她可還記得,鍾離徹甚至連林若然都打過呢。
不過想到這。她又想到自己曾做過的許多過分事,鍾離徹卻沒有一句責怪,心首先便軟了。
「你是我裝在心裏的女子,怎能一樣。」鍾離徹有時想不通女子的心思。總覺得她們想東西與普通人不一樣。

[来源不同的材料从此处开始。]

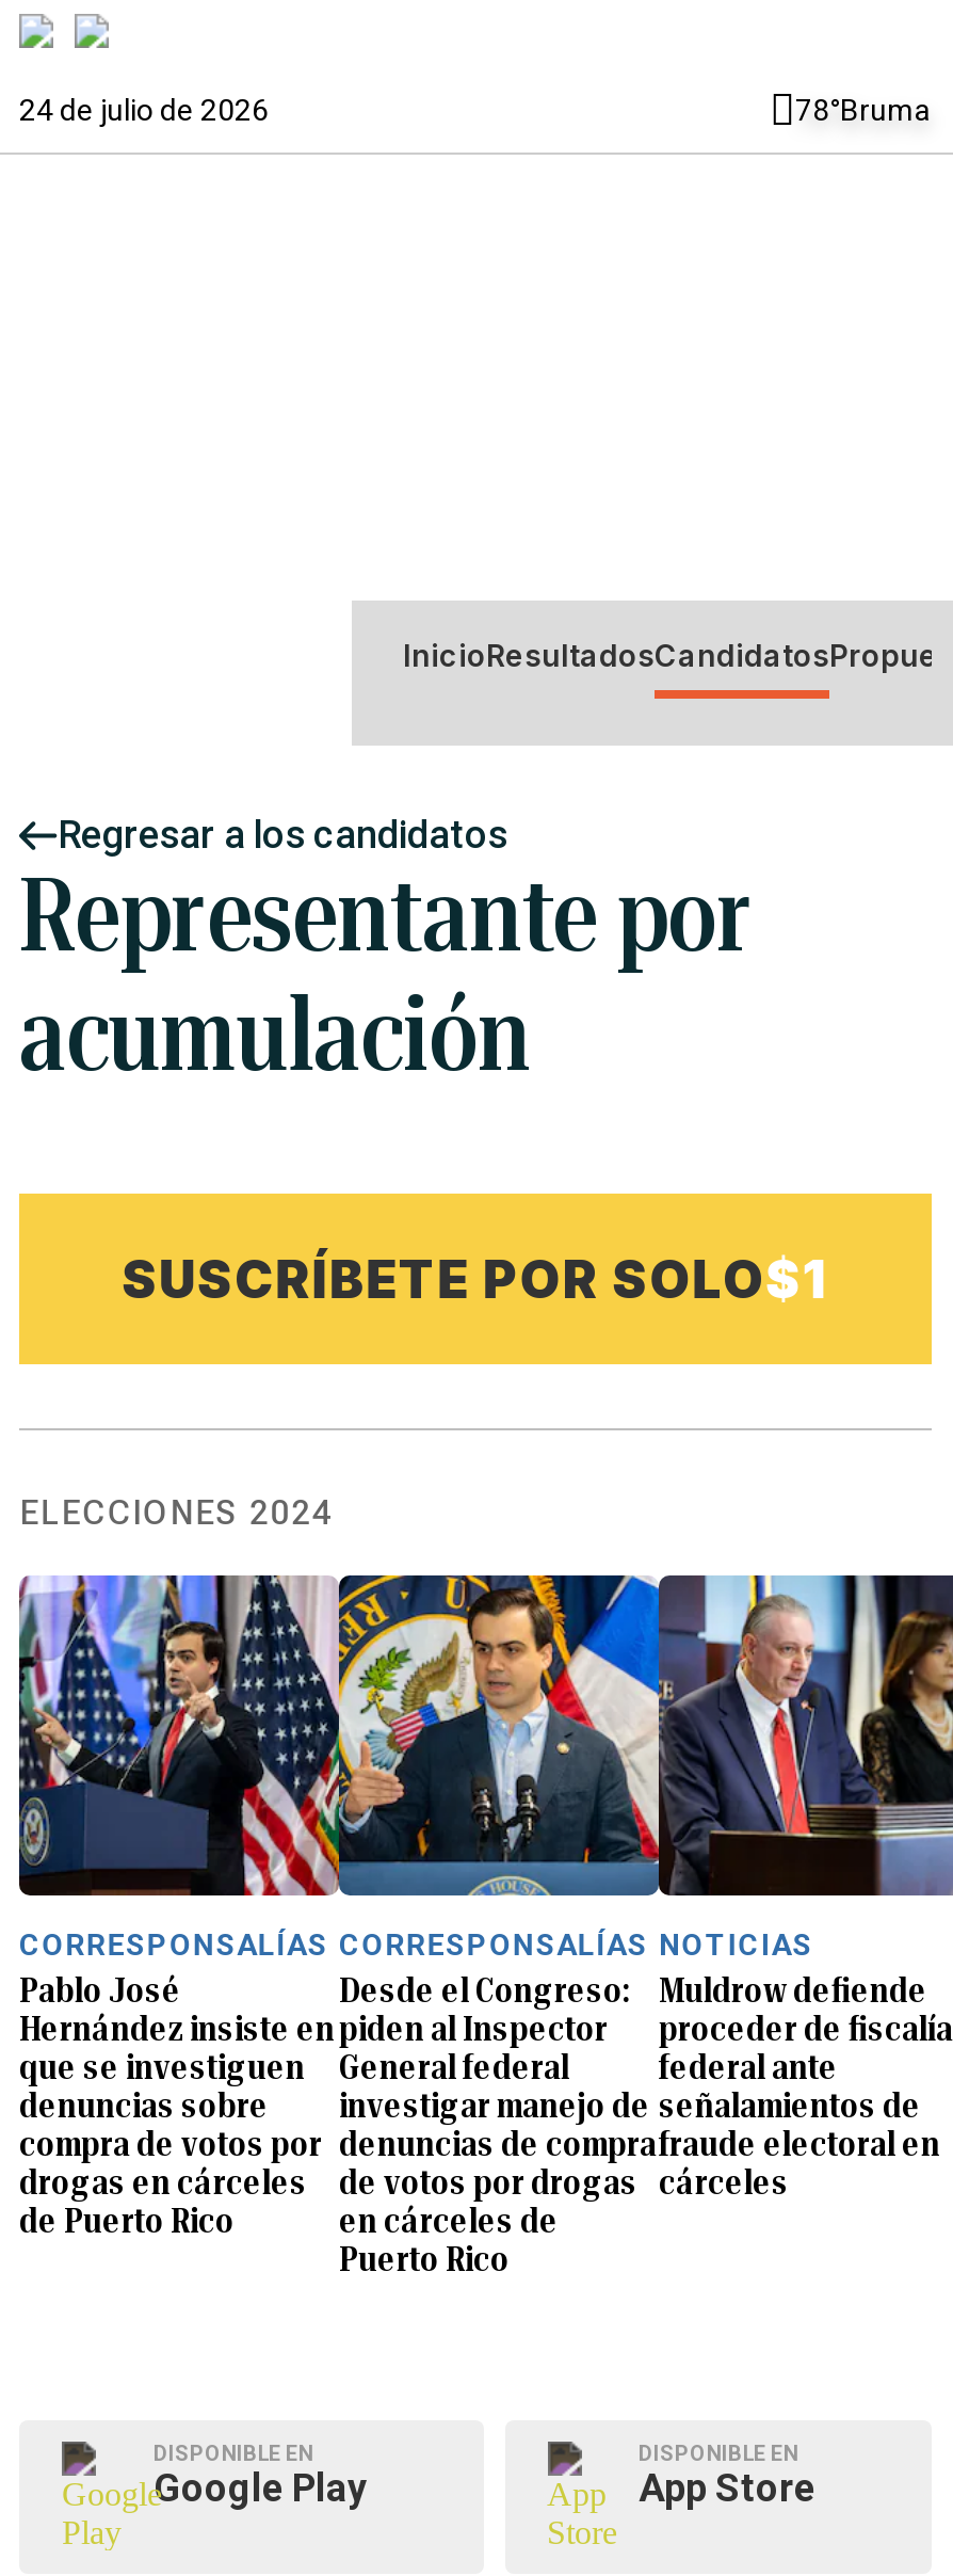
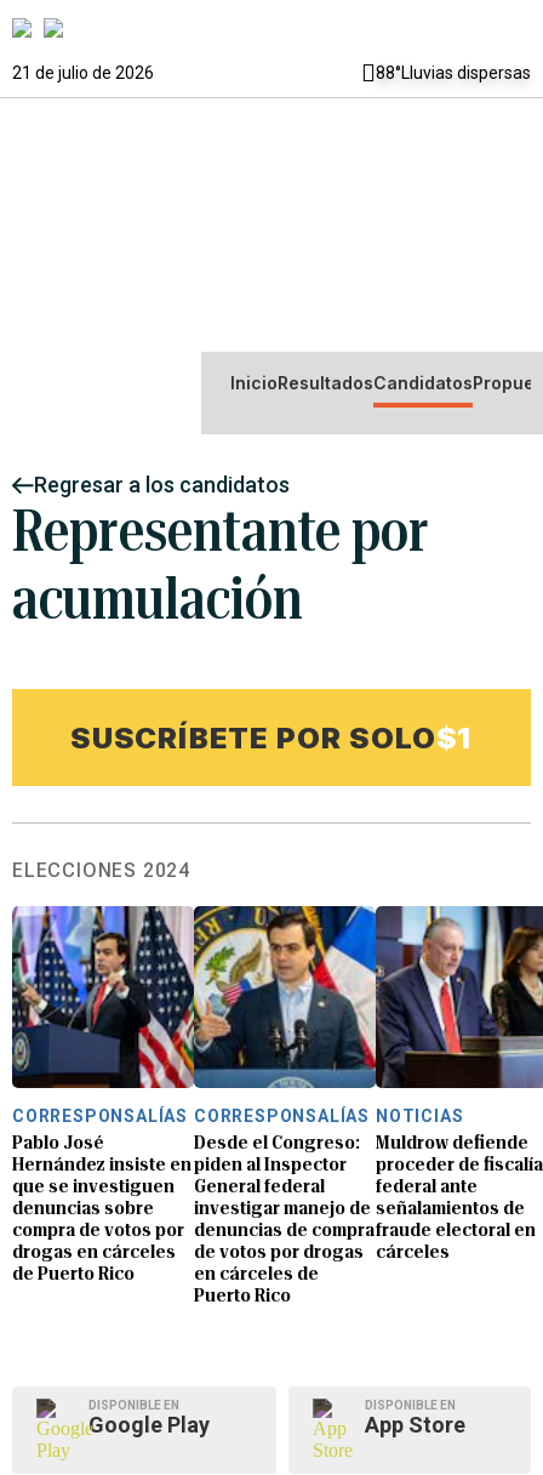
[19,93,932,127] 24 de julio de 2026 | 78°Bruma -> [12,63,531,82] 21 de julio de 2026 | 88°Lluvias dispersas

華恬嘴角翹起來,「行了,我不與你說了,今日可是累極了,我洗了臉,要去躺一會啦。」
「我陪你。」鍾離徹馬上說道。
他恨不得整日裏黏在華恬身邊不分開。眼下終於有了個光明正大的理由一起歇息,哪裏肯放過。
兩人蜜裏調油,都是捨不得片刻分離,華恬很快也同意了。
等睡醒之後,華恬滿身的疲憊這才減輕了些。
鍾離徹因為成親,有了假期,所以便一直跟在華恬身邊。
午睡過後有些無事可做,於是兩人開始下棋或者一起作畫,說不盡的柔情蜜意。
後來老鎮國公遣人來尋鍾離徹,他才依依不捨離去。
華恬見鍾離徹離開了,便將茴香和來儀都叫了進來。
「昨日成親之際,發生了什麼事?」
華恬端着茶,輕抿了一口,緩緩地問道。
來儀忙看向茴香,昨日她跟在華恬身邊,也是聽見了的。昨晚她便問過是什麼事了,這回聽到華恬發問,倒不好越俎代庖去說。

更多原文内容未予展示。